• _AIM OF THE EXERCISE_
Range to reproduce from the entries below: the line with "total: 10900.15 -> 10557.22", the line with "total: 9113.88 -> 8283.90", and every line in between. Give them exactly and give nothing else.

• _PROVIDED DATA_
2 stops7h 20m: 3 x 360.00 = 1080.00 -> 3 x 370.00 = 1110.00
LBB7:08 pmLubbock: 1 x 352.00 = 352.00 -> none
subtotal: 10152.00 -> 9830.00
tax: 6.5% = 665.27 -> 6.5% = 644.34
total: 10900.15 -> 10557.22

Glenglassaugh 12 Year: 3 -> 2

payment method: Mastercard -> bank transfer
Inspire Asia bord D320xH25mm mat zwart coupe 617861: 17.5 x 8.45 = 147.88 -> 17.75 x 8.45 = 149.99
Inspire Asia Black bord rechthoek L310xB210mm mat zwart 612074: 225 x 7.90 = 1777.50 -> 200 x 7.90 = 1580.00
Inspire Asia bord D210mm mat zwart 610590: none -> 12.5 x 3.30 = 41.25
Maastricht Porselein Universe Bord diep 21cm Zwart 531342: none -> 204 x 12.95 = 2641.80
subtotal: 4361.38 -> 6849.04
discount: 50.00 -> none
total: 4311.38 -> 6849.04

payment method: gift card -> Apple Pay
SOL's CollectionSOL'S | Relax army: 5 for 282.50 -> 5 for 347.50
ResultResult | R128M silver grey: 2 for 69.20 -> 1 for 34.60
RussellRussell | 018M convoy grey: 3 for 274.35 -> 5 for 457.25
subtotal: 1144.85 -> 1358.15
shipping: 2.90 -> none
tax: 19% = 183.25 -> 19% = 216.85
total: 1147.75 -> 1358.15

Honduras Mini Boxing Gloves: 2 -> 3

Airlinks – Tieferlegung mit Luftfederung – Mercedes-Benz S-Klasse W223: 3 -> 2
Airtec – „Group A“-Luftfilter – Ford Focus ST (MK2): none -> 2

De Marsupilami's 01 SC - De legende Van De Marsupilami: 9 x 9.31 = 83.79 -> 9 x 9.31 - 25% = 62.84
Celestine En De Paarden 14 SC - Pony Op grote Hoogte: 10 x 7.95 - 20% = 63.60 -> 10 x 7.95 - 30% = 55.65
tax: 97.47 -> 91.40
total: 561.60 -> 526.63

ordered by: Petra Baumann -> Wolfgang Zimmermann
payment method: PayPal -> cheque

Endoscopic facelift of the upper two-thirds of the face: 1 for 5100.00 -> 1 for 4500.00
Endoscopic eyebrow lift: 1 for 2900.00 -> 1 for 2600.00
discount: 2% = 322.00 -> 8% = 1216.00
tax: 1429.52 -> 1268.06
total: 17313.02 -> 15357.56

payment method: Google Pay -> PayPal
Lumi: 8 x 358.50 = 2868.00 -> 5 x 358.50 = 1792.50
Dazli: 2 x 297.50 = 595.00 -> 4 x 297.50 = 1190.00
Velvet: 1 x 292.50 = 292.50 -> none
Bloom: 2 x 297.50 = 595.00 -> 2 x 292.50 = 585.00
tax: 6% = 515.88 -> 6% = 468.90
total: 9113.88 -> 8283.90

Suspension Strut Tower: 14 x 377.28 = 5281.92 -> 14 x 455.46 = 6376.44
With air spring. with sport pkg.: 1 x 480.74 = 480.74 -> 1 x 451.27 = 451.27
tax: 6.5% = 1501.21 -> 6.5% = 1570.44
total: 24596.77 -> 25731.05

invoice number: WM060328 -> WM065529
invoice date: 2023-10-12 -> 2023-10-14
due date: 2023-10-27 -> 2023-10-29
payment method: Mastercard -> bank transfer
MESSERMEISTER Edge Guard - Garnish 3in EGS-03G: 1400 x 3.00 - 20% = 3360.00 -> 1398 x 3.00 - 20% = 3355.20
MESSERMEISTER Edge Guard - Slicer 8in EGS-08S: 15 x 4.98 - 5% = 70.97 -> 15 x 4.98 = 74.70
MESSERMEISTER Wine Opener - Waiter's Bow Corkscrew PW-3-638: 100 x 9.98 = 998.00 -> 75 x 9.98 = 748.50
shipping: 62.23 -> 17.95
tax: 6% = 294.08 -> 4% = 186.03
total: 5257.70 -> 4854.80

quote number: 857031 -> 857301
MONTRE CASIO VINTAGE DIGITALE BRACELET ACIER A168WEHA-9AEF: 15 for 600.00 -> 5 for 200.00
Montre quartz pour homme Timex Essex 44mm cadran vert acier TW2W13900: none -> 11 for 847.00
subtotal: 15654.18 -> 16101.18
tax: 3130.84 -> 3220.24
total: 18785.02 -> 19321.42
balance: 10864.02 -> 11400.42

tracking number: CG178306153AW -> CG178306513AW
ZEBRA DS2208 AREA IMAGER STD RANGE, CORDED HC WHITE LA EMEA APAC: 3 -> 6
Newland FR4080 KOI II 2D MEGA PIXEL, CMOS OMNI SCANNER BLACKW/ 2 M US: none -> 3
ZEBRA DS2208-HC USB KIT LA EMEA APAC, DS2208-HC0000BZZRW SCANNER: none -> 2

• _REPLY_
total: 10900.15 -> 10557.22

Glenglassaugh 12 Year: 3 -> 2

payment method: Mastercard -> bank transfer
Inspire Asia bord D320xH25mm mat zwart coupe 617861: 17.5 x 8.45 = 147.88 -> 17.75 x 8.45 = 149.99
Inspire Asia Black bord rechthoek L310xB210mm mat zwart 612074: 225 x 7.90 = 1777.50 -> 200 x 7.90 = 1580.00
Inspire Asia bord D210mm mat zwart 610590: none -> 12.5 x 3.30 = 41.25
Maastricht Porselein Universe Bord diep 21cm Zwart 531342: none -> 204 x 12.95 = 2641.80
subtotal: 4361.38 -> 6849.04
discount: 50.00 -> none
total: 4311.38 -> 6849.04

payment method: gift card -> Apple Pay
SOL's CollectionSOL'S | Relax army: 5 for 282.50 -> 5 for 347.50
ResultResult | R128M silver grey: 2 for 69.20 -> 1 for 34.60
RussellRussell | 018M convoy grey: 3 for 274.35 -> 5 for 457.25
subtotal: 1144.85 -> 1358.15
shipping: 2.90 -> none
tax: 19% = 183.25 -> 19% = 216.85
total: 1147.75 -> 1358.15

Honduras Mini Boxing Gloves: 2 -> 3

Airlinks – Tieferlegung mit Luftfederung – Mercedes-Benz S-Klasse W223: 3 -> 2
Airtec – „Group A“-Luftfilter – Ford Focus ST (MK2): none -> 2

De Marsupilami's 01 SC - De legende Van De Marsupilami: 9 x 9.31 = 83.79 -> 9 x 9.31 - 25% = 62.84
Celestine En De Paarden 14 SC - Pony Op grote Hoogte: 10 x 7.95 - 20% = 63.60 -> 10 x 7.95 - 30% = 55.65
tax: 97.47 -> 91.40
total: 561.60 -> 526.63

ordered by: Petra Baumann -> Wolfgang Zimmermann
payment method: PayPal -> cheque

Endoscopic facelift of the upper two-thirds of the face: 1 for 5100.00 -> 1 for 4500.00
Endoscopic eyebrow lift: 1 for 2900.00 -> 1 for 2600.00
discount: 2% = 322.00 -> 8% = 1216.00
tax: 1429.52 -> 1268.06
total: 17313.02 -> 15357.56

payment method: Google Pay -> PayPal
Lumi: 8 x 358.50 = 2868.00 -> 5 x 358.50 = 1792.50
Dazli: 2 x 297.50 = 595.00 -> 4 x 297.50 = 1190.00
Velvet: 1 x 292.50 = 292.50 -> none
Bloom: 2 x 297.50 = 595.00 -> 2 x 292.50 = 585.00
tax: 6% = 515.88 -> 6% = 468.90
total: 9113.88 -> 8283.90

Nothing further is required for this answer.